All that’s left of LeBreton’s biggest tree is a stump. But what a stump.
The cutting of the 110-foot-tall cottonwood on Rochester Street, estimated at 115 years old, began Tuesday. And by Wednesday morning all that was left was the enormous base, and a single massive branch rising from it where there used to be four or five others just like it.
The chainsaw was working intermittently, as it took time to lower the enormous sections of the branches down to a waiting truck.
Where the main branches had been cut off, level with second-storey windows of nearby homes, flat areas close to a metre wide gave the workers ample space to stand.
Manotick Tree Movers have been taking away the wood as it is cut, so there wasn’t much to see at the site itself.

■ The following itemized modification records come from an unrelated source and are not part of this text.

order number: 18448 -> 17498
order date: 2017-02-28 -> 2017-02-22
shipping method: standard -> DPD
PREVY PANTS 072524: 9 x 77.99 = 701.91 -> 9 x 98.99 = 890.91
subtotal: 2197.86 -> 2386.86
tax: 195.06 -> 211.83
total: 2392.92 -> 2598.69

But as they worked their way down toward ground level, they hit an obstacle. The tree was in unexpectedly good health
Lynn Griffiths, who owns most of the tree, said the change in her view is stark: her home is much brighter with no shade from the southeast.

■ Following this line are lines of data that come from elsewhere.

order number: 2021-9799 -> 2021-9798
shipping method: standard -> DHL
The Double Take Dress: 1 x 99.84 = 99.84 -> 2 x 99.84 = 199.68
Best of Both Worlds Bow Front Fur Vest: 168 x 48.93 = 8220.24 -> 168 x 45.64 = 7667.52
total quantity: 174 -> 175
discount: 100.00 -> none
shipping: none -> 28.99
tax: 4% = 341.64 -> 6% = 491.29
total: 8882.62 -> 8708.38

“It’s an incredibly ugly view because my view now is a parking garage and a hydro pole with a gazillion wires on it. I used to be able to look out my window and see this beautiful tree.”
Her garden plants were all types that tolerate shade, she said. That will have to change.
“It’s going to be very hot in my backyard. My whole ecosystem will change.”
But there were a couple of happy moments. “Somebody brought me sunflower seeds and said: When your tree is gone, plant these.”
As well, the Rochester Street cottonwood will live on in other homes. Some of the neighbours expect to create a few ornamental pieces out of the tree, but most of it has already been shipped off.
One neighbour took shoots that it sent up and is going to transplant them to a cottage.
This is a good plan, local environmental consultant Dan Brunton notes in an email: “If the soil is kept wet (as in a shoreline) they should sprout really well. Bundles of willow wands (cottonwood and poplar are willow) are used in this manner to slow stream flow, protect against erosion, etc.”
But he cautions that the choice of site is important. Since the sprouts come from Ottawa’s limestone-based soil, “planting these wands into really acidic substrate up on the Shield probably wouldn’t work as well, if at all.”
At the end of the day, the Rochester Street giant had one final surprise. Despite its great age, the final cut showed nothing but healthy wood, right through to its core.